■ **Problem statement**: Some entries follow. Reproduce exactly the lines starting at the one with "332 | 8.4% | <.01" and stopping after the one with "XGBT algorithm is".

■ **Data records**:
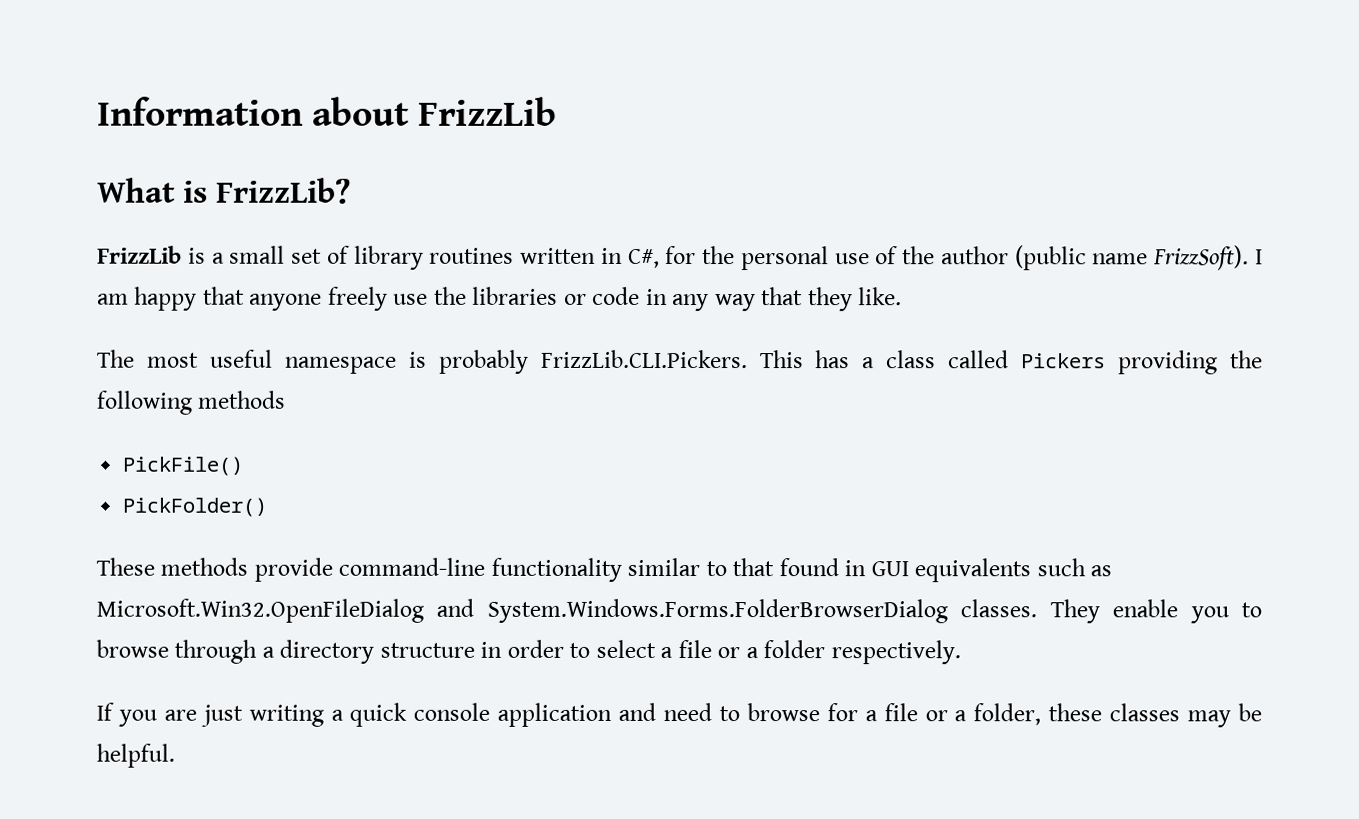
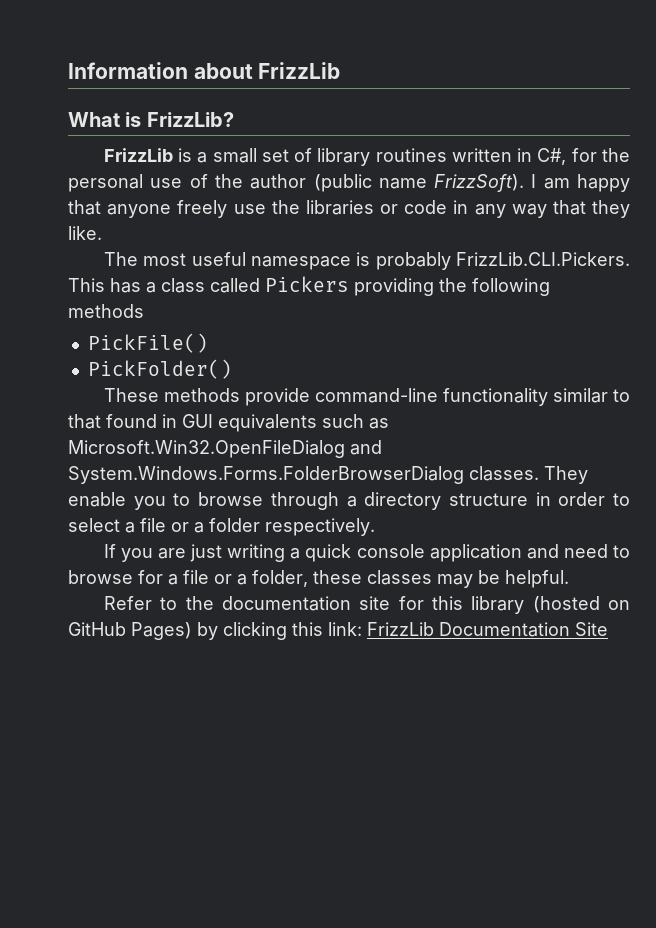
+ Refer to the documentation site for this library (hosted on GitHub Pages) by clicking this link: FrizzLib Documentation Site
==
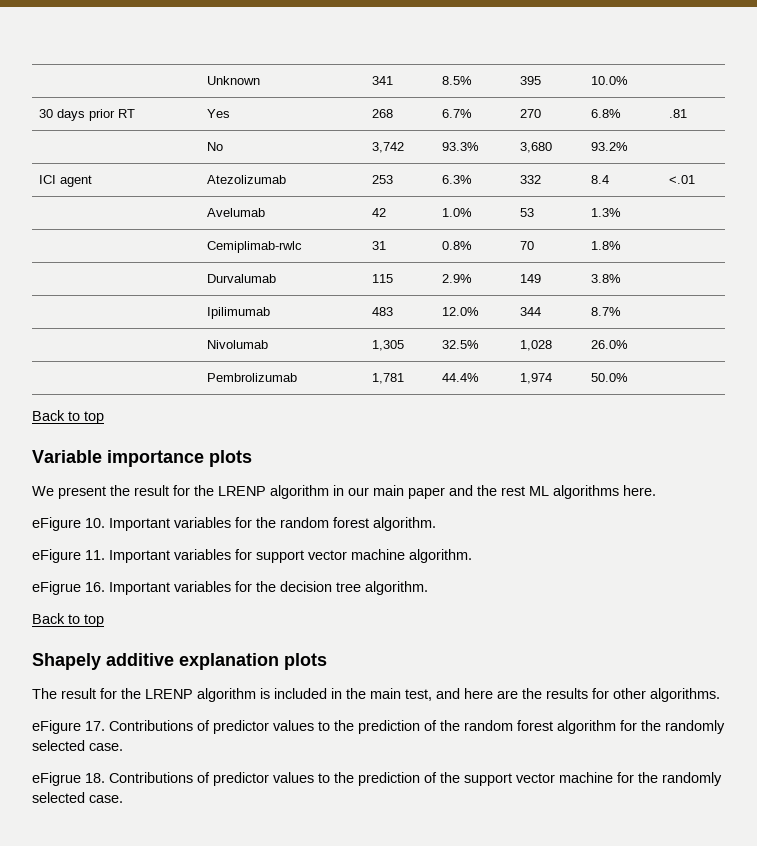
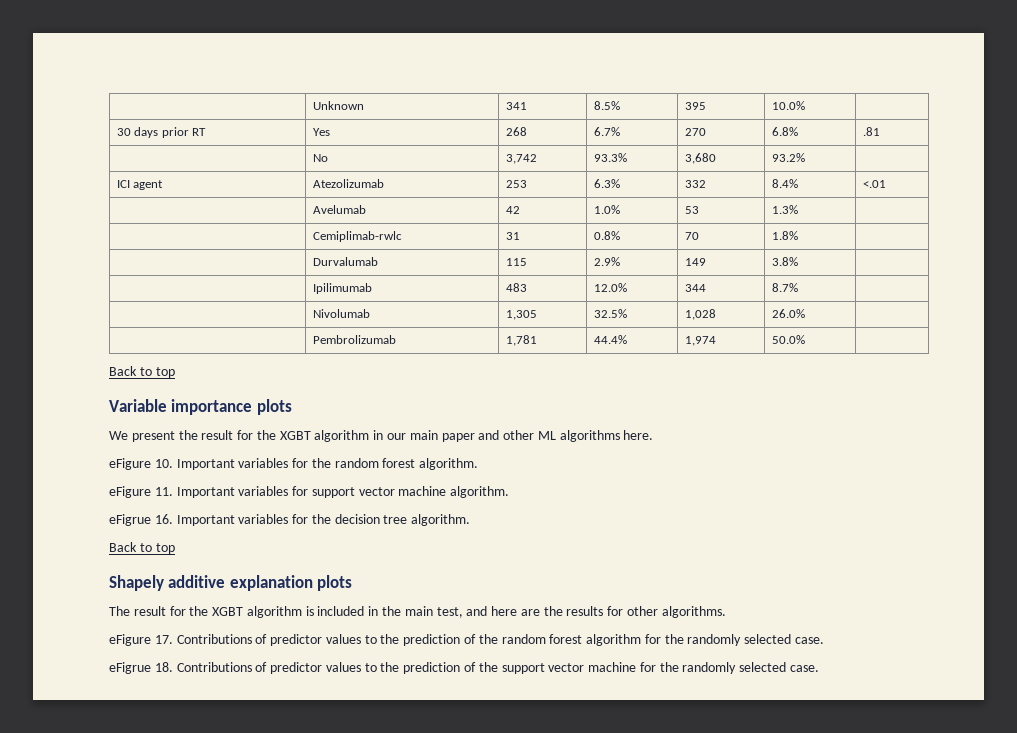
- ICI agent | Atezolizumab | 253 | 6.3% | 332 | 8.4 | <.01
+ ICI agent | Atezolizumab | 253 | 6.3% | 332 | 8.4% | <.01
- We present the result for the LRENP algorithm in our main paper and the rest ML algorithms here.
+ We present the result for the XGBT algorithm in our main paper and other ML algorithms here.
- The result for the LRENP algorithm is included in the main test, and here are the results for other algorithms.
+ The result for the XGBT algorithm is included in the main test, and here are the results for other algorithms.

■ **Response area**:
+ ICI agent | Atezolizumab | 253 | 6.3% | 332 | 8.4% | <.01
- We present the result for the LRENP algorithm in our main paper and the rest ML algorithms here.
+ We present the result for the XGBT algorithm in our main paper and other ML algorithms here.
- The result for the LRENP algorithm is included in the main test, and here are the results for other algorithms.
+ The result for the XGBT algorithm is included in the main test, and here are the results for other algorithms.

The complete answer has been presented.